All in all, I think life in the Church of the Machine God was bachelorhood done right. Three guys living a relaxed and enjoyable life with few cares beyond their studies and how best to wire up the newest gadget. And then I found Kevin dead on the back landing, after he’d been two days missing.
It was nearly that unexpected. On a Friday in mid-December of 1998, Kevin bought a shotgun. He’d been talking about doing it for a while, and we all assumed it was just because shooting would be a fun pasttime. Some of the other guys and I had discussed getting our own permits and joining Kevin in going out to shoot skeet or targets. When I got home that night, Kevin was showing his gun, a Mossberg M500, to some of our friends, and he gave me the same show – a quick procedural demonstration. I helped him remove a retaining dowel from the cylinder. I retired early to get some work done. When he went to bed, he stopped by my door, gun in hand, and said goodnight. I said, “Please don’t point that thing at me.” (The barrel had inadvertently swung in my direction.) With an offended sneer, he sighed and went to bed. That’s the last time I saw him. It was a typical good-bye, for Kevin.
I left early for work on Saturday, happy to sneak out of the house before Kevin realized that I ate the last of the Trix. He still wasn’t around when I got home. Typical: he worked on call. Our friend Drew was there, and we went out and saw Star Trek IX. (It was awful.) By Sunday, still no Kevin. At Sunday Dinner, we joked that he had taken his shotgun and gone on a shooting spree – it was missing, but neither the shells nor the case were. Someone wrote a “Kevin goes shooting” magnetic poem on the fridge. Later investigation would show that his car was still in its usual space.
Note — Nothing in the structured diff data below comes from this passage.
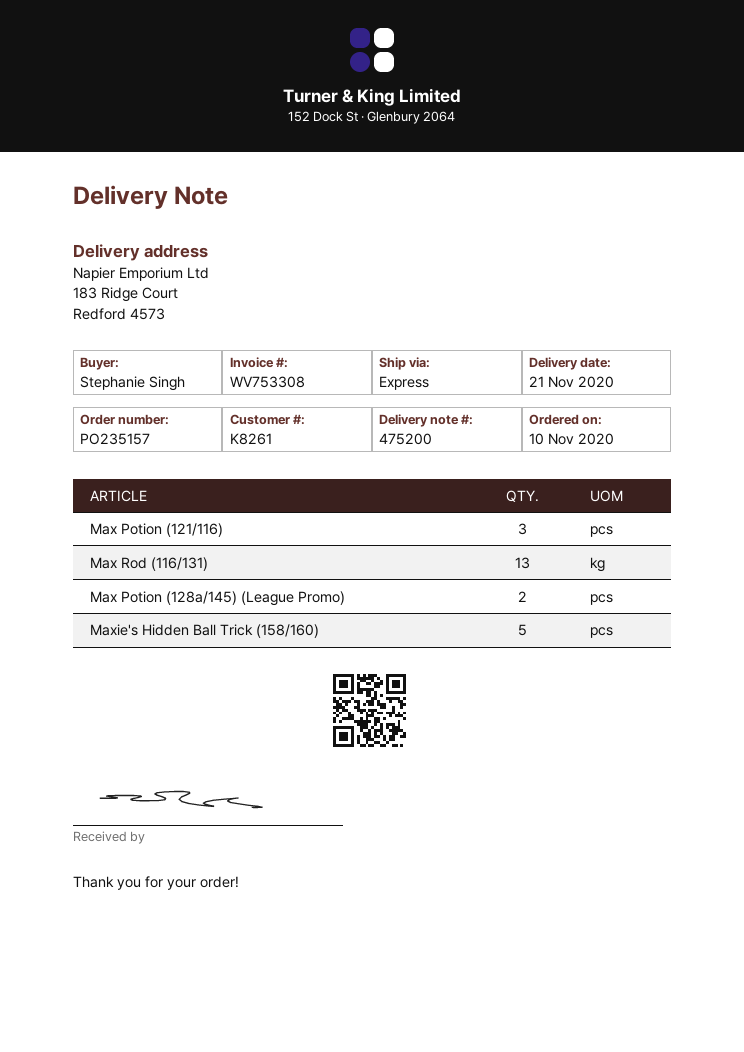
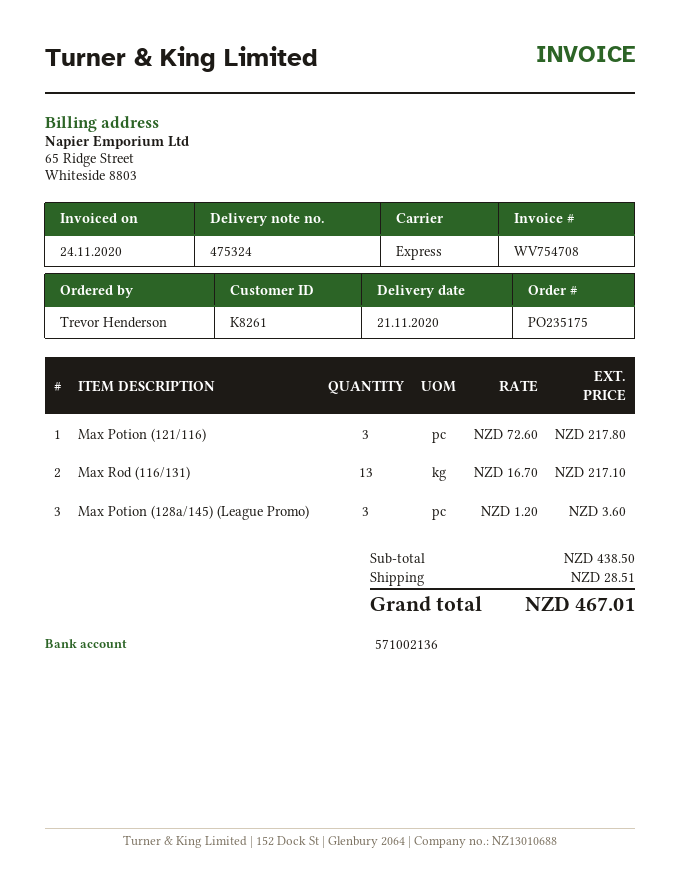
order number: PO235157 -> PO235175
delivery note number: 475200 -> 475324
invoice number: WV753308 -> WV754708
ordered by: Stephanie Singh -> Trevor Henderson
Max Potion (128a/145) (League Promo): 2 -> 3
Maxie's Hidden Ball Trick (158/160): 5 -> none

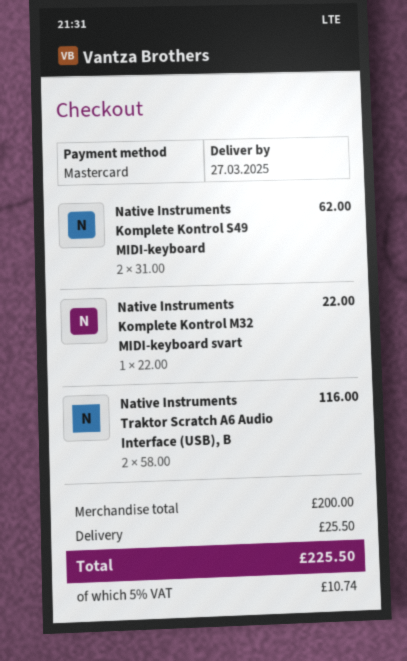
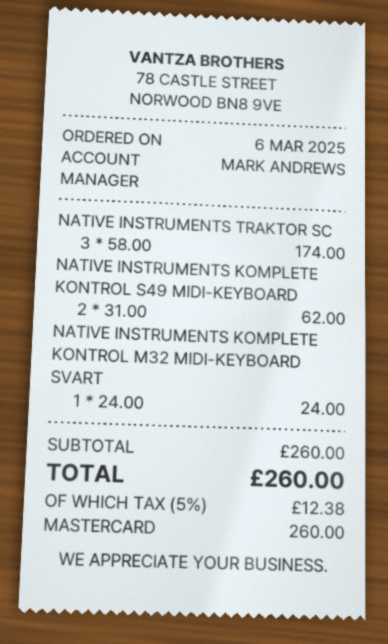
Native Instruments Komplete Kontrol M32 MIDI-keyboard svart: 1 x 22.00 = 22.00 -> 1 x 24.00 = 24.00
Native Instruments Traktor Scratch A6 Audio Interface (USB), B: 2 x 58.00 = 116.00 -> 3 x 58.00 = 174.00
subtotal: 200.00 -> 260.00
shipping: 25.50 -> none
tax: 5% = 10.74 -> 5% = 12.38
total: 225.50 -> 260.00

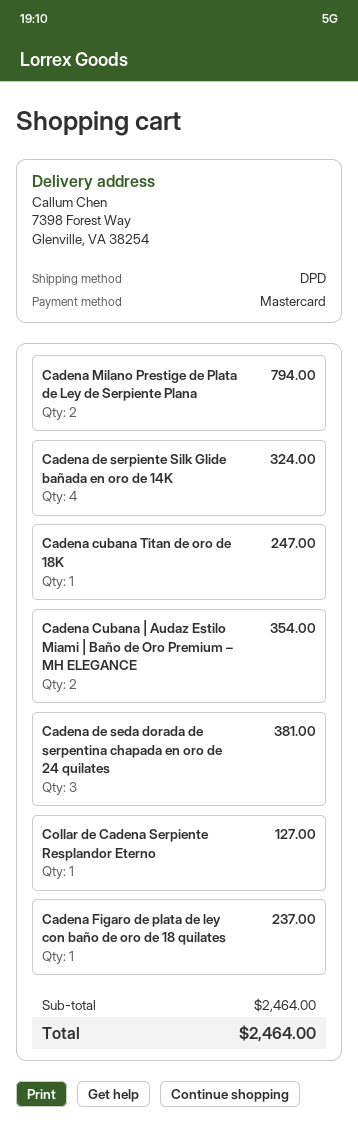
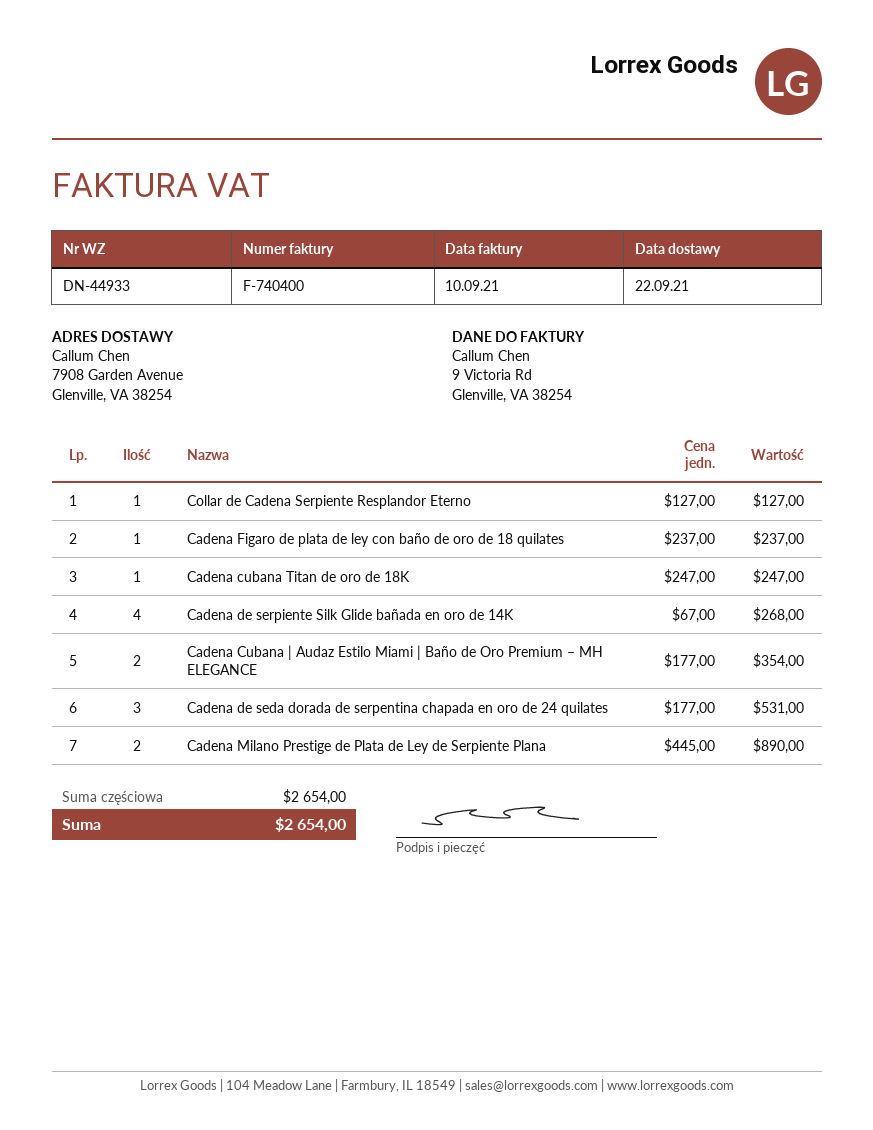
ship to: 7398 Forest Way, Glenville, VA 38254 -> 7908 Garden Avenue, Glenville, VA 38254
Cadena Milano Prestige de Plata de Ley de Serpiente Plana: 2 for 794.00 -> 2 for 890.00
Cadena de serpiente Silk Glide bañada en oro de 14K: 4 for 324.00 -> 4 for 268.00
Cadena de seda dorada de serpentina chapada en oro de 24 quilates: 3 for 381.00 -> 3 for 531.00
subtotal: 2464.00 -> 2654.00
total: 2464.00 -> 2654.00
If anyone had any idea where Kevin was, they didn’t say anything.
Monday morning, as I drank my morning tea and listened to OK Computer, I made one final scan for evidence of his location, and realized that the bolts on the rear door weren’t thrown. It was cold, and we hadn’t been spending any time on the balcony or roof, so we hadn’t noticed. I opened the door as far as I could, and saw Kevin’s legs, shotgun resting between them. I was shocked for a moment, and attempted to believe that it was a complex practical joke. This lasted for less than a second or two, though, and I was soon waiting for a 911 response on the porch.
When the police, along with the body, had left, the rear landing was a mess of blood, bone, and grey matter. “You’re going to need to clean that up,” one of the detectives told me. (The landlord would later handle this for me.) A mess was all Kevin left. His possessions were in their usual state of disarray and his computer (screamer) had been politely shut down. I cleaned up his room, helped divide his possessions amoung his friends and family, and searched everything he owned for documentation. There was none.
Kevin wasn’t the best adjusted person I’ve known, and had admitted to trying, on more than one occasion, to kill himself. But it always came off as a stupid mistake. It’s hard to believe, in light of the actual events, that he died without planning, and knowing that he planned to shoot himself while bantering with us over 007 and Simpsons just makes it all the more incomprehensible.
I miss Kevin, and I will never know why he died, but I want to.